Change detection data
# # # # # # #
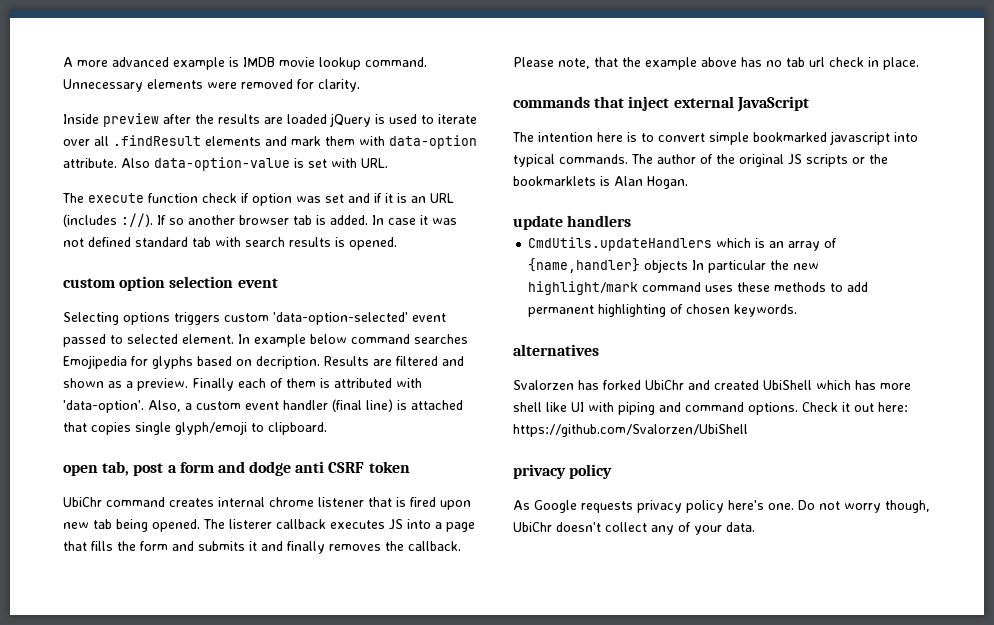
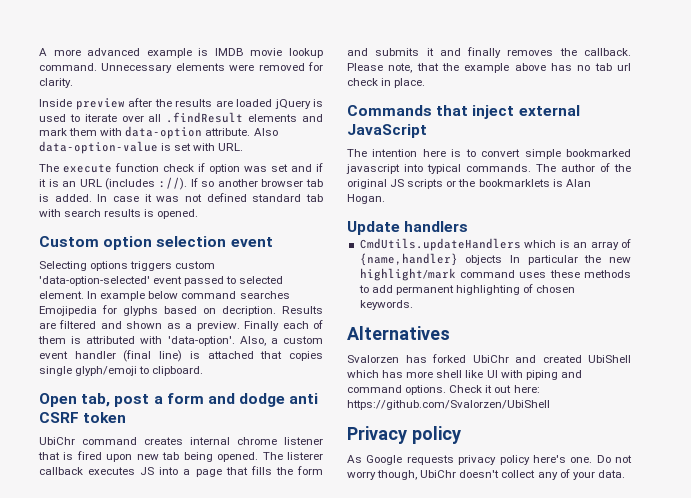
[63,278,115,288] custom -> [39,236,99,247] Custom
[63,465,98,476] open -> [39,393,77,407] Open
[513,96,590,108] commands -> [347,105,432,116] Commands
[513,215,563,230] update -> [347,221,400,235] Update
[513,344,599,356] alternatives -> [347,326,450,340] Alternatives
[513,464,566,479] privacy -> [347,426,407,444] Privacy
# # # # # # #
Task brief ▸ Type out the data above once more, exactly, with no images included.

Solution to this exercise ▸
[63,278,115,288] custom -> [39,236,99,247] Custom
[63,465,98,476] open -> [39,393,77,407] Open
[513,96,590,108] commands -> [347,105,432,116] Commands
[513,215,563,230] update -> [347,221,400,235] Update
[513,344,599,356] alternatives -> [347,326,450,340] Alternatives
[513,464,566,479] privacy -> [347,426,407,444] Privacy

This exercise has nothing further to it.